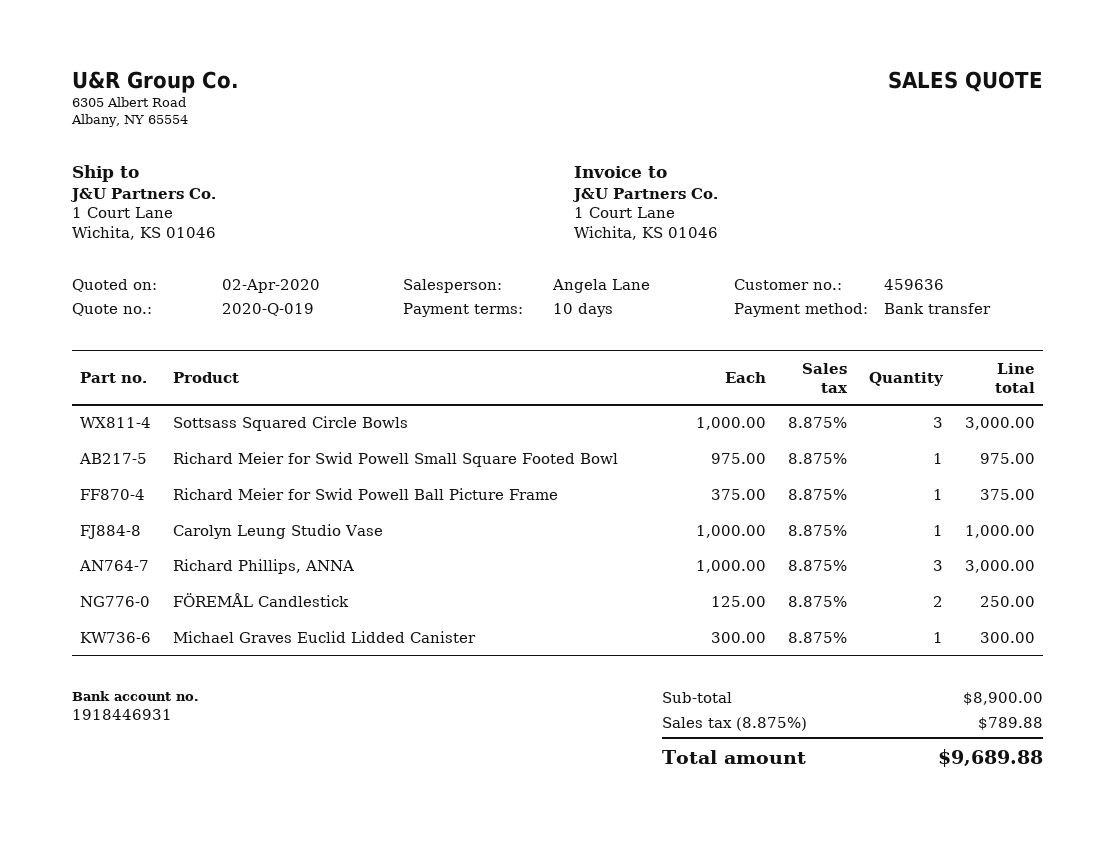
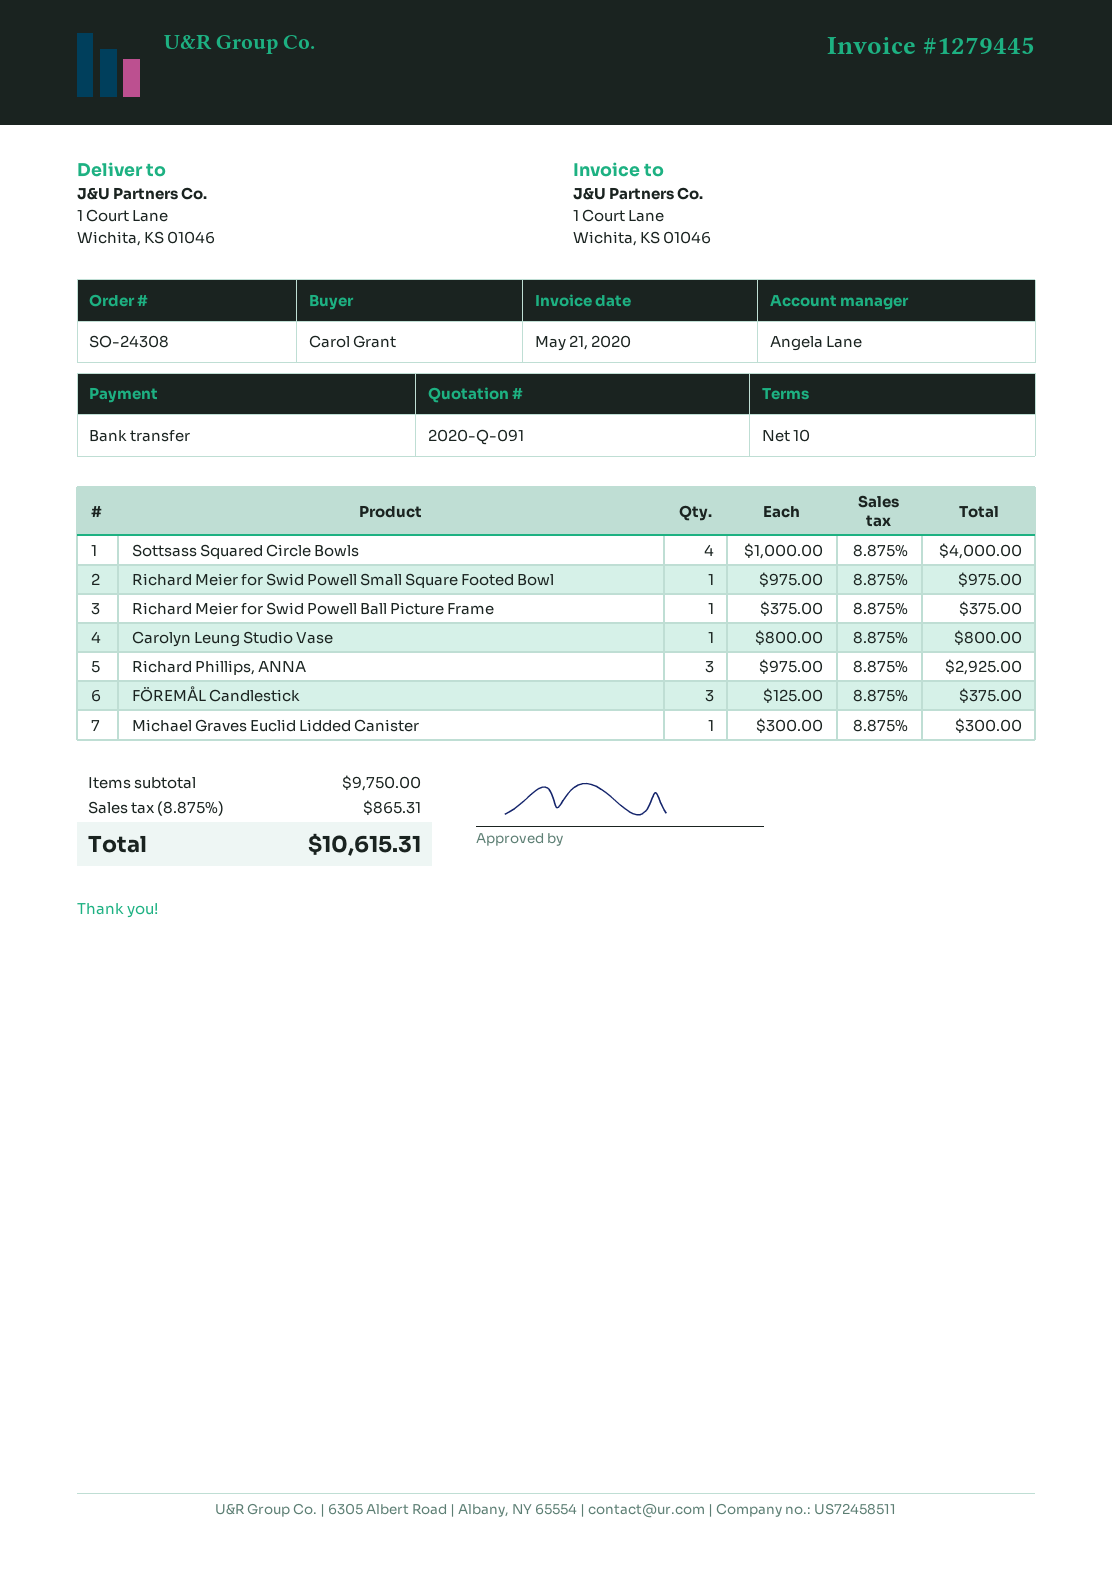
quote number: 2020-Q-019 -> 2020-Q-091
Sottsass Squared Circle Bowls: 3 x 1000.00 = 3000.00 -> 4 x 1000.00 = 4000.00
Carolyn Leung Studio Vase: 1 x 1000.00 = 1000.00 -> 1 x 800.00 = 800.00
Richard Phillips, ANNA: 3 x 1000.00 = 3000.00 -> 3 x 975.00 = 2925.00
FÖREMÅL Candlestick: 2 x 125.00 = 250.00 -> 3 x 125.00 = 375.00
subtotal: 8900.00 -> 9750.00
tax: 8.875% = 789.88 -> 8.875% = 865.31
total: 9689.88 -> 10615.31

## Prompt
Give back the material above exactly as written, but omit the images.

## Written solution
quote number: 2020-Q-019 -> 2020-Q-091
Sottsass Squared Circle Bowls: 3 x 1000.00 = 3000.00 -> 4 x 1000.00 = 4000.00
Carolyn Leung Studio Vase: 1 x 1000.00 = 1000.00 -> 1 x 800.00 = 800.00
Richard Phillips, ANNA: 3 x 1000.00 = 3000.00 -> 3 x 975.00 = 2925.00
FÖREMÅL Candlestick: 2 x 125.00 = 250.00 -> 3 x 125.00 = 375.00
subtotal: 8900.00 -> 9750.00
tax: 8.875% = 789.88 -> 8.875% = 865.31
total: 9689.88 -> 10615.31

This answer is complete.